Friday, September 05, 2008

Regular Expression in Java to Strip HTML Tags

Regular Expression in Java to Strip HTML Tags; just for my own reference:

sMyString = sMyString .replaceAll("\\<.*?>","");



6 comments:

  1. Greetings! Unfortunately, I don't believe your regular expression would work for tags that have multiple lines in them.
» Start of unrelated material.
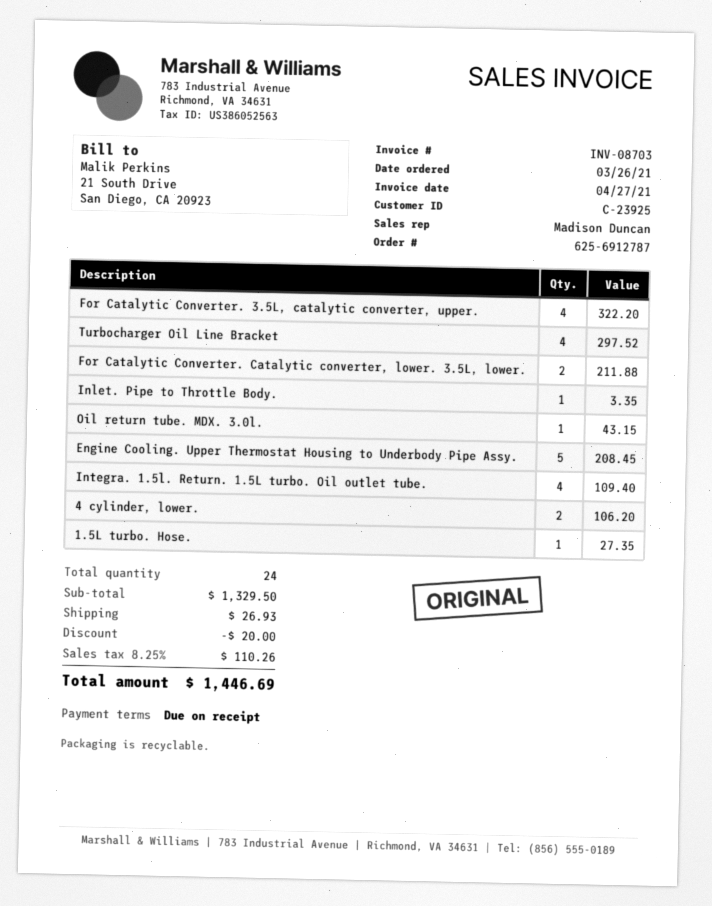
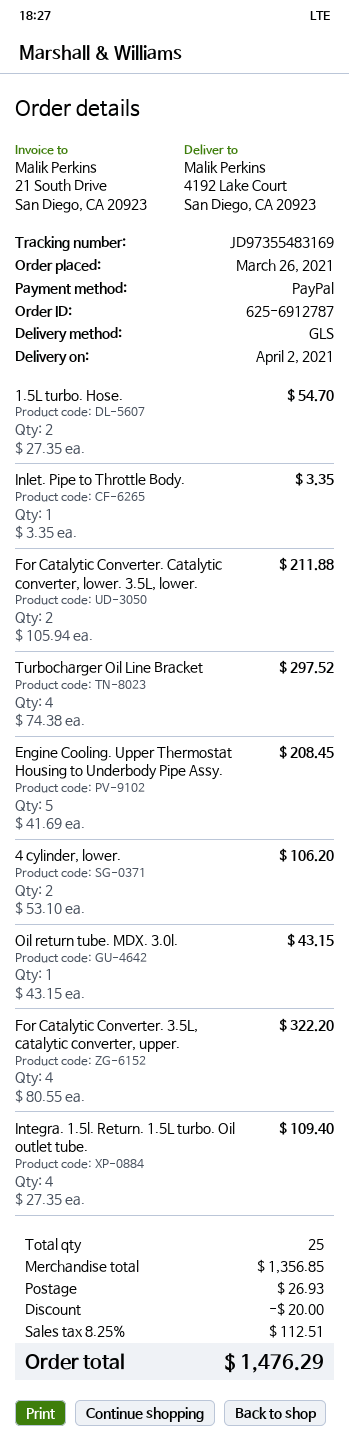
1.5L turbo. Hose.: 1 for 27.35 -> 2 for 54.70
total quantity: 24 -> 25
subtotal: 1329.50 -> 1356.85
tax: 8.25% = 110.26 -> 8.25% = 112.51
total: 1446.69 -> 1476.29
I think what you need is to compile the pattern manually with Pattern.DOT_ALL like so:

    public void testStripTagRegex() {
    String regex = "\\<.*?>";
    Pattern p = pattern.compile(regex, Pattern.DOTALL);

    assertTrue(p.matcher("<em>").replaceAll("").length() == 0);

    assertTrue(p.matcher("<html \nattributes=\"blah blah blah blah\">").replaceAll("").length() == 0);

    assertTrue(p.matcher("</strong>").replaceAll("").length() == 0);
    }

    Using your regex, the second test fails. Adding DOTALL fixed it.

    HTH!
    -Mike (R)

    P.S. Sorry that the code is munged, Google wouldn't allow pre tags :)

    ReplyDelete
  2. ah ha! this is awesome. thanks!

    ReplyDelete
  3. Except this completely fails for things like: "5 < 6"

    ReplyDelete
  4. it seems there isn't any magic way to do this :(

    ReplyDelete
  5. As an alternate solution which doesn't have the issue of killing everything after a less than sign, one could use something like this:

    String regex = "/?(div|p).*?";
    Pattern p = Pattern.compile(regex, Pattern.DOTALL | Pattern.CASE_INSENSITIVE);

    NOTE: put a "\\<" before the regex string and a greater than sign at the end of the regex string above. Ironically, Google filters is because they think it's an HTML tag.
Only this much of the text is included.